Biopharmaceutical Company Resverlogix’s New Drug Apabetalone Receives FDA Breakthrough Therapy Designation
On February 4, 2020, the biopharmaceutical company Resverlogix announced that the U.S. FDA had granted Breakthrough Therapy Designation to its drug apabetalone (RVX-208). This designation is for use in combination with standard of care, including high-intensity statins, as a secondary prevention therapy for major adverse cardiovascular events caused by type 2 diabetes and acute coronary syndrome.
Bio-Thera Solutions’ BAT1706 Achieves Primary Endpoint in International Multicenter Phase III Clinical Study
On February 4, 2020, Bio-Thera Solutions, Ltd. announced that the international multicenter Phase III clinical study of BAT1706 (bevacizumab injection) had met its primary clinical endpoint. This international, multicenter, randomized, double-blind Phase III clinical study was designed to compare the efficacy and safety of BAT1706 with Avastin® in patients with advanced non-squamous non-small cell lung cancer. Trial data demonstrated that BAT1706 was equivalent to Avastin® in terms of clinical efficacy and safety.
AstraZeneca Announces That Brilinta Combined with Aspirin Significantly Reduces the Risk of Acute Ischemic Stroke
Recently, AstraZeneca announced that the Phase III THALES trial, which evaluated the cardiovascular outcomes of the anticoagulant Brilinta (ticagrelor), had met its primary endpoint. The results showed that initiating treatment within 24 hours after an acute ischemic stroke or transient ischemic attack (TIA) reduced the composite risk of stroke and death with Brilinta plus aspirin compared to aspirin alone.

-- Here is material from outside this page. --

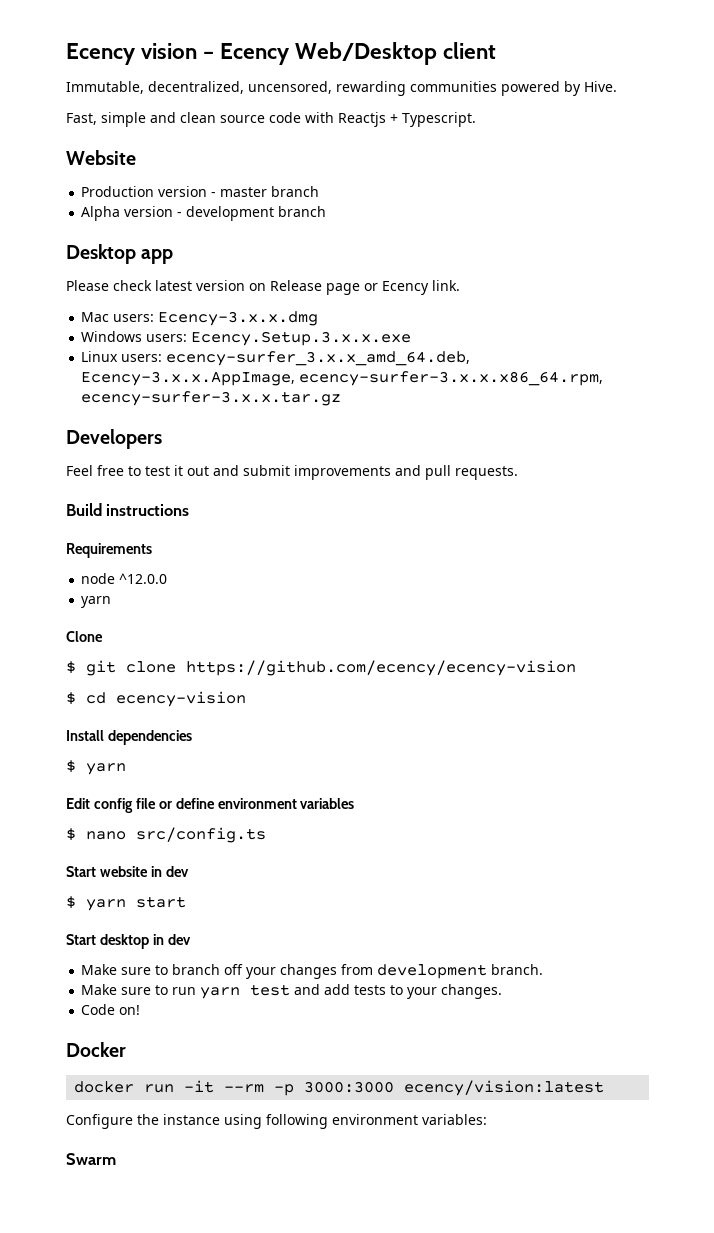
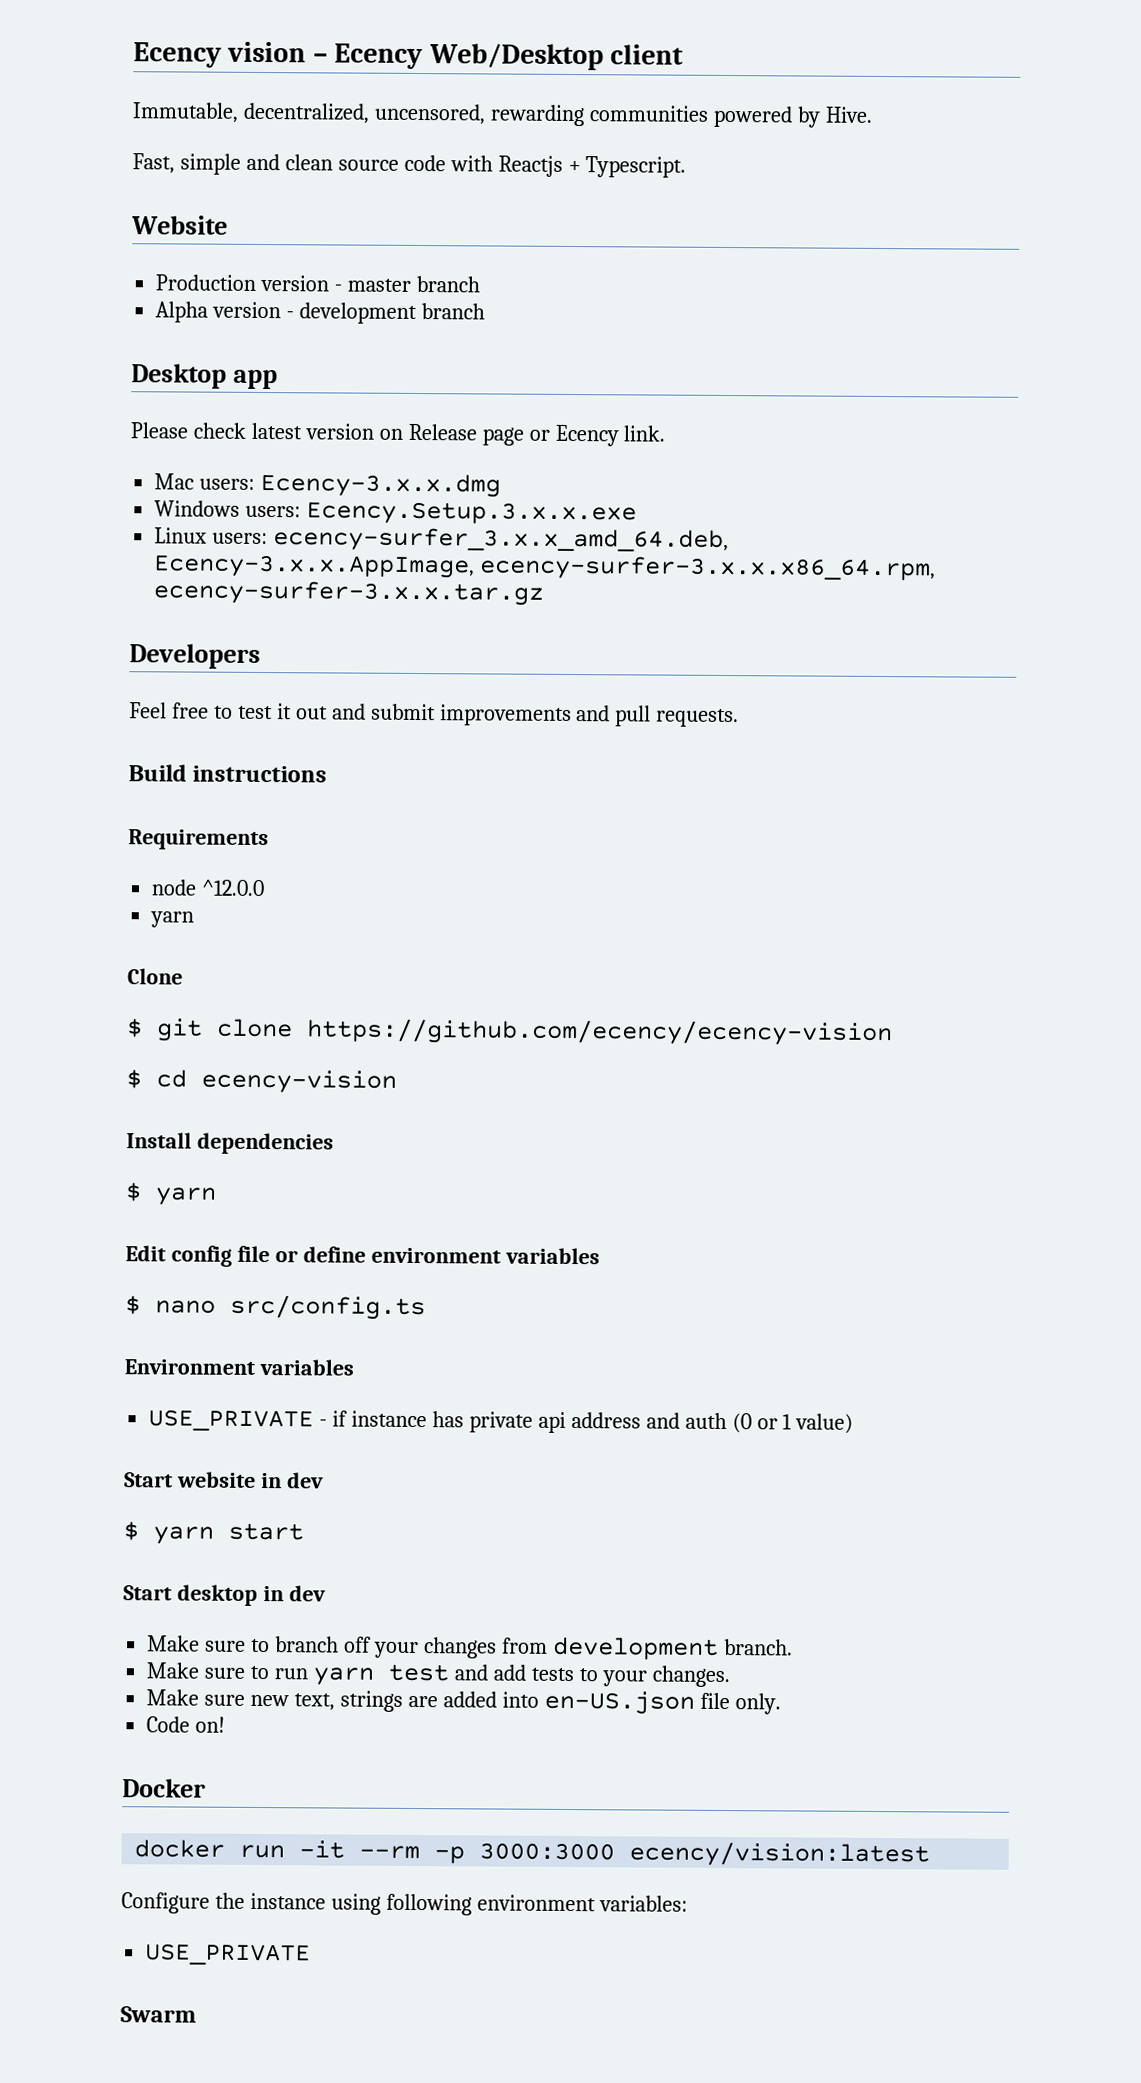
(266, 835) none -> [124,1358,354,1376] [148,1409,854,1434] // Environment variables // USE_PRIVATE - if instance has private api address and auth (0 or 1 value)
(503, 991) none -> [146,1689,781,1715] // Make sure new text, strings are added into en-US.json file only.
(487, 1119) none -> [145,1943,312,1966] // USE_PRIVATE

Samsung Biologics Reports 64% Revenue Growth in FY2019, Eyes Global Expansion in 2020
INCHEON, South Korea, Feb. 4, 2020 /PRNewswire/ -- Samsung Biologics, a contract manufacturing organization (CMO) in the pharmaceutical industry, achieved record-high results in fiscal year 2019, reporting a 30.9% increase in sales to KRW 701.6 billion and a 64.6% surge in operating profit, which rose by KRW 91.7 billion from the previous year. The strong performance was driven by increased operations across all three of its manufacturing plants.
Robotic Pill Developer Rani Therapeutics Announces Potential IPO Within a Year
On February 4, 2020, Rani Therapeutics, a company headquartered in California, USA, announced that its investigational biologic delivery capsule, RaniPill, had performed better than expected in a trial involving 58 participants. In an interview, the company’s CEO, Mr. Mir Imran, stated that as clinical development of RaniPill accelerates, Rani requires financial support and is highly likely to conduct an initial public offering (IPO) within the next year.
Trefoil Selects AGC Biologics as Primary Manufacturer for TTHX1114, a Therapy for Corneal Diseases
On February 4, 2020, AGC Biologics, a global contract development and manufacturing organization (CDMO) for biopharmaceuticals, and Trefoil Therapeutics announced the execution of a manufacturing agreement to supply Trefoil’s lead product candidate, TTHX1114. Trefoil is developing this engineered form of fibroblast growth factor-1 (FGF-1) to restore vision in patients with corneal diseases by regenerating corneal tissue.